Web document revisions
'''

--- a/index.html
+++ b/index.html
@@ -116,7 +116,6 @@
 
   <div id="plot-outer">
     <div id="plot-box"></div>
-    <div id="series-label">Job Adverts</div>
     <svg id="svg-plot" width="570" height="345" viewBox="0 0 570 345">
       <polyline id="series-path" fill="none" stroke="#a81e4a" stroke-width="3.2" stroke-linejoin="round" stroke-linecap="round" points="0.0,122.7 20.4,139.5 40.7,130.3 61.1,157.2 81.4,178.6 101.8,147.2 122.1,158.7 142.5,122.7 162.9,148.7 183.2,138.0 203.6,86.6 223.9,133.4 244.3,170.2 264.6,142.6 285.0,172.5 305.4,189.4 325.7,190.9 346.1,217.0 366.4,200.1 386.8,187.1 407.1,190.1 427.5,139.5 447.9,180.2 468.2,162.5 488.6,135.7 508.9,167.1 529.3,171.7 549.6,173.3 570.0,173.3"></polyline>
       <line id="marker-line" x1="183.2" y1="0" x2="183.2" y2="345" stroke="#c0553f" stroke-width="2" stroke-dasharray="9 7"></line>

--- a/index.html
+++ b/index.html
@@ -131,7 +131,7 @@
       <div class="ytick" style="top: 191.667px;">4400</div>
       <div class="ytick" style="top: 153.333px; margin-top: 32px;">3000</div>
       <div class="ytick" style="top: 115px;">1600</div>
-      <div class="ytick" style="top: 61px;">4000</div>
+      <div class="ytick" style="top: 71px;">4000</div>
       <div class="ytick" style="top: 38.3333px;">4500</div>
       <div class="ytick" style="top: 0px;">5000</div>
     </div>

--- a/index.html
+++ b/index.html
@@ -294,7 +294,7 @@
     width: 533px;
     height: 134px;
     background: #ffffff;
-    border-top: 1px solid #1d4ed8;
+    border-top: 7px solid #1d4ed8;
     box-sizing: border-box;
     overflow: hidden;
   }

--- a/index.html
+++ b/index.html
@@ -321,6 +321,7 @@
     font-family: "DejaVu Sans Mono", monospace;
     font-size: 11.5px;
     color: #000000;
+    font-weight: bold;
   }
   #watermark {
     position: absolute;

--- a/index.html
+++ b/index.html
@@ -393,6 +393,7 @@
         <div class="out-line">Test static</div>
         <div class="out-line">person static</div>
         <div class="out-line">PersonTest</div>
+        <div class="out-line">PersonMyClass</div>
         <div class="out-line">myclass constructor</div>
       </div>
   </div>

'''

Repeat the entries above exactly, from the first line through the line containing "-131,7 +131,7 @@".

--- a/index.html
+++ b/index.html
@@ -116,7 +116,6 @@
 
   <div id="plot-outer">
     <div id="plot-box"></div>
-    <div id="series-label">Job Adverts</div>
     <svg id="svg-plot" width="570" height="345" viewBox="0 0 570 345">
       <polyline id="series-path" fill="none" stroke="#a81e4a" stroke-width="3.2" stroke-linejoin="round" stroke-linecap="round" points="0.0,122.7 20.4,139.5 40.7,130.3 61.1,157.2 81.4,178.6 101.8,147.2 122.1,158.7 142.5,122.7 162.9,148.7 183.2,138.0 203.6,86.6 223.9,133.4 244.3,170.2 264.6,142.6 285.0,172.5 305.4,189.4 325.7,190.9 346.1,217.0 366.4,200.1 386.8,187.1 407.1,190.1 427.5,139.5 447.9,180.2 468.2,162.5 488.6,135.7 508.9,167.1 529.3,171.7 549.6,173.3 570.0,173.3"></polyline>
       <line id="marker-line" x1="183.2" y1="0" x2="183.2" y2="345" stroke="#c0553f" stroke-width="2" stroke-dasharray="9 7"></line>

--- a/index.html
+++ b/index.html
@@ -131,7 +131,7 @@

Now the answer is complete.